WHAT TO WORK ON: The records must be duplicated exactly, with every picture left out.

TASK MATERIAL:
________________________________________

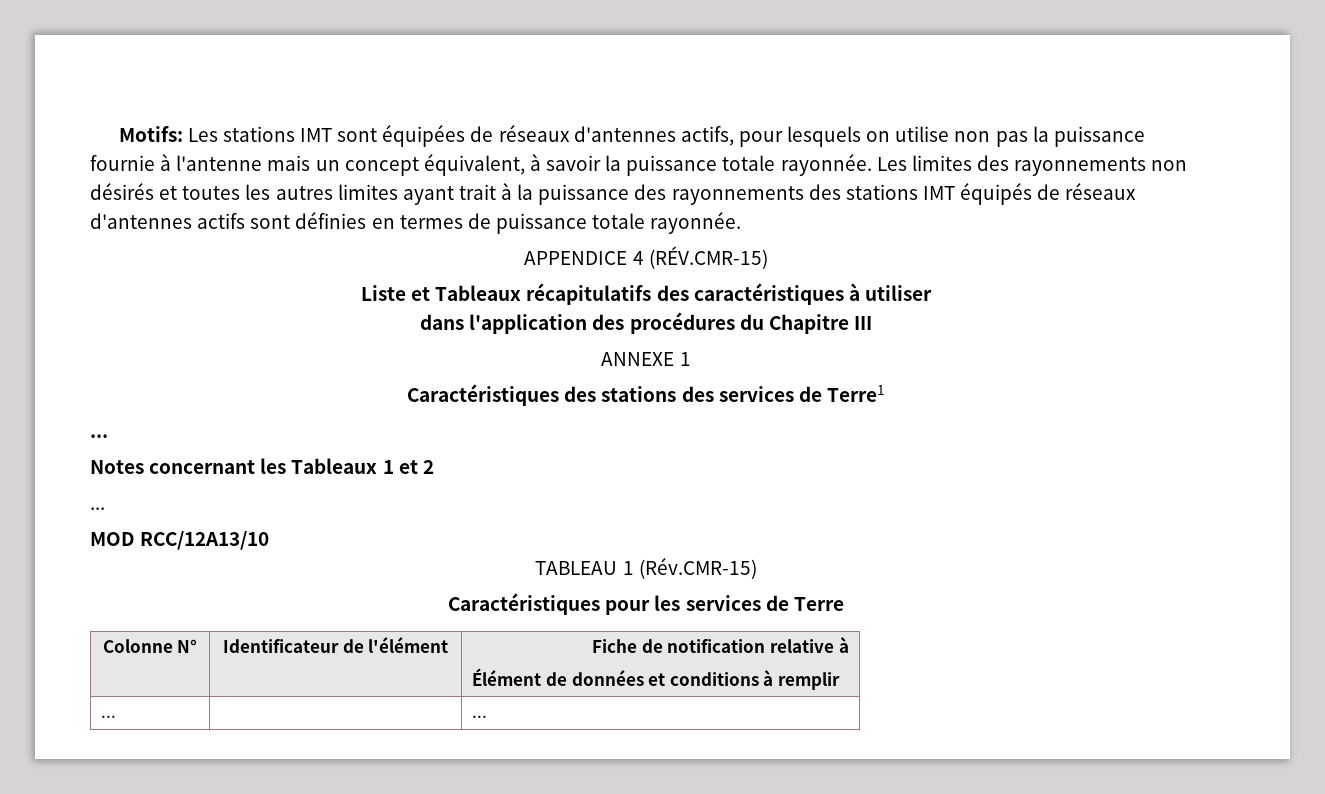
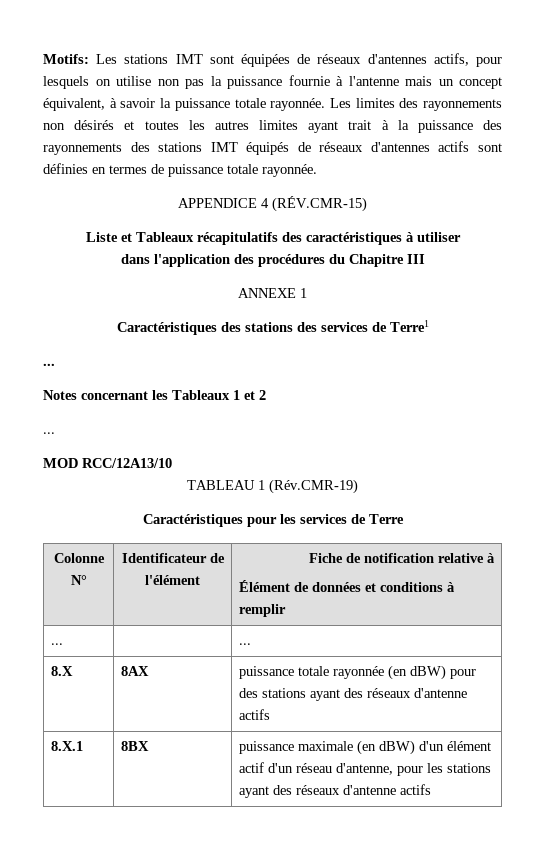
- TABLEAU 1 (Rév.CMR-15)
+ TABLEAU 1 (Rév.CMR-19)
+ 8.X | 8AX | puissance totale rayonnée (en dBW) pour des stations ayant des réseaux d'antenne actifs
+ 8.Х.1 | 8ВX | puissance maximale (en dBW) d'un élément actif d'un réseau d'antenne, pour les stations ayant des réseaux d'antenne actifs

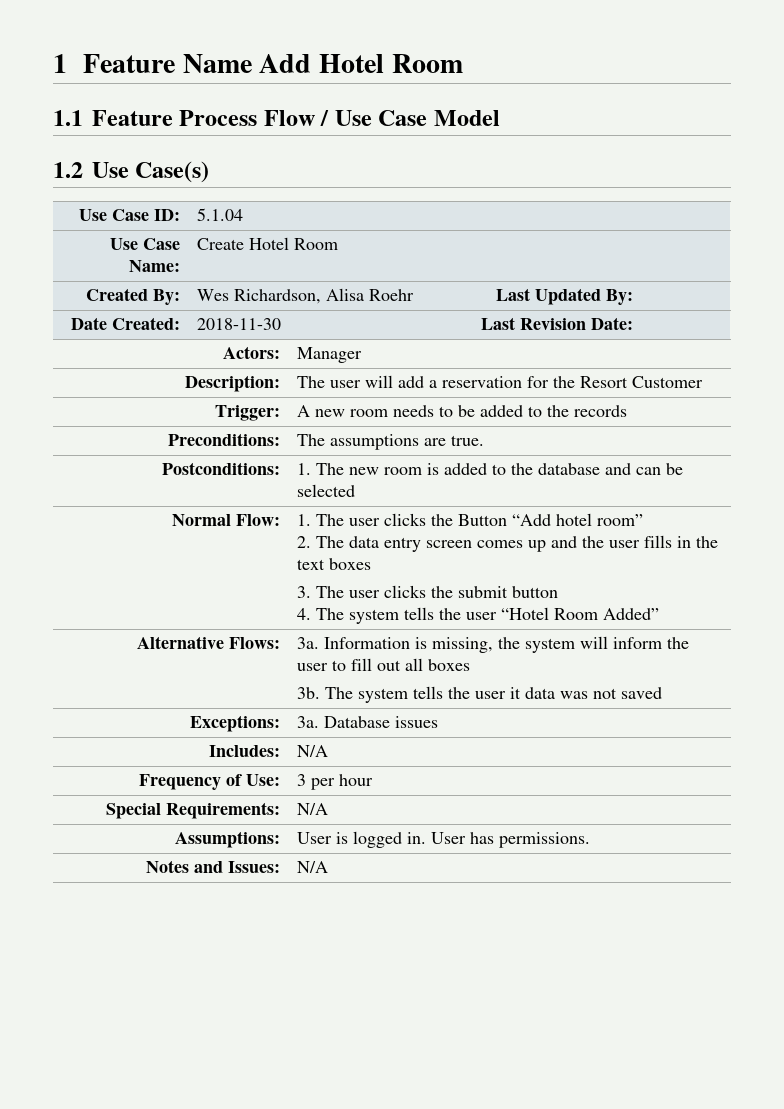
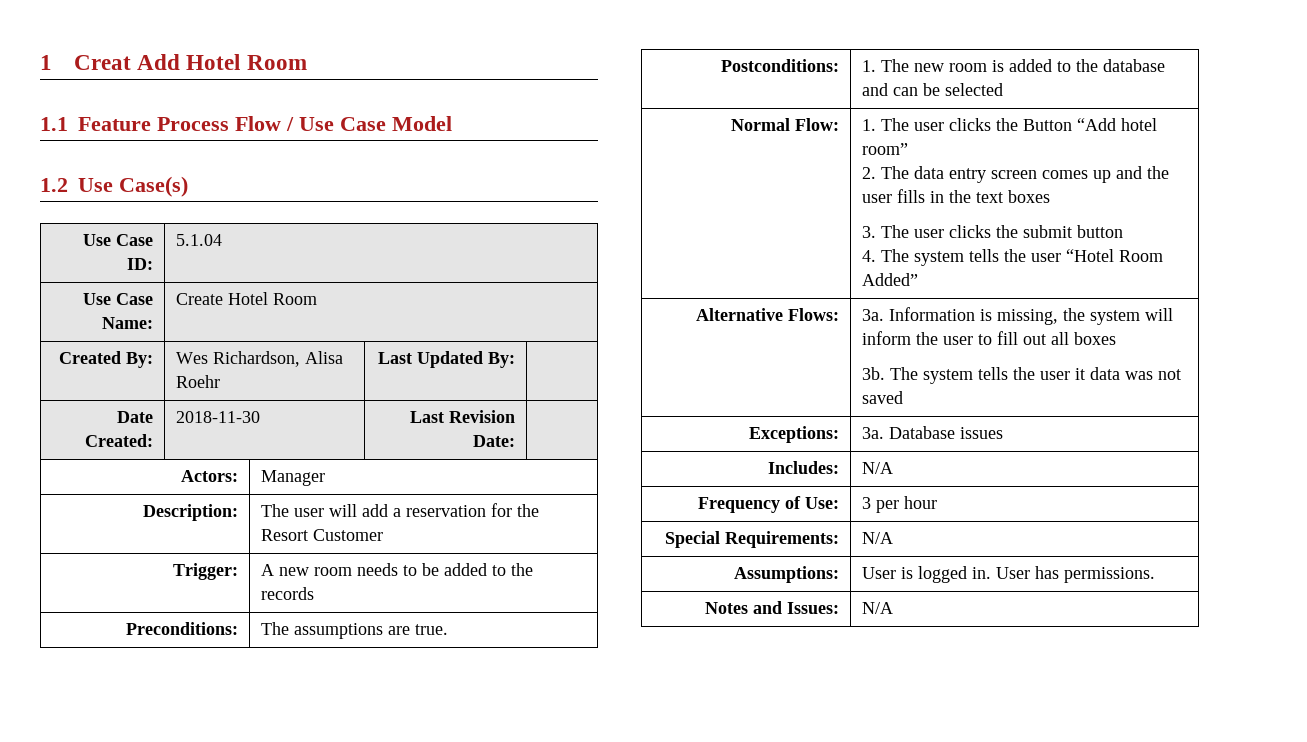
- 1 Feature Name Add Hotel Room
+ 1 Creat Add Hotel Room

________________________________________

REPLY TO THE TASK:
- TABLEAU 1 (Rév.CMR-15)
+ TABLEAU 1 (Rév.CMR-19)
+ 8.X | 8AX | puissance totale rayonnée (en dBW) pour des stations ayant des réseaux d'antenne actifs
+ 8.Х.1 | 8ВX | puissance maximale (en dBW) d'un élément actif d'un réseau d'antenne, pour les stations ayant des réseaux d'antenne actifs

- 1 Feature Name Add Hotel Room
+ 1 Creat Add Hotel Room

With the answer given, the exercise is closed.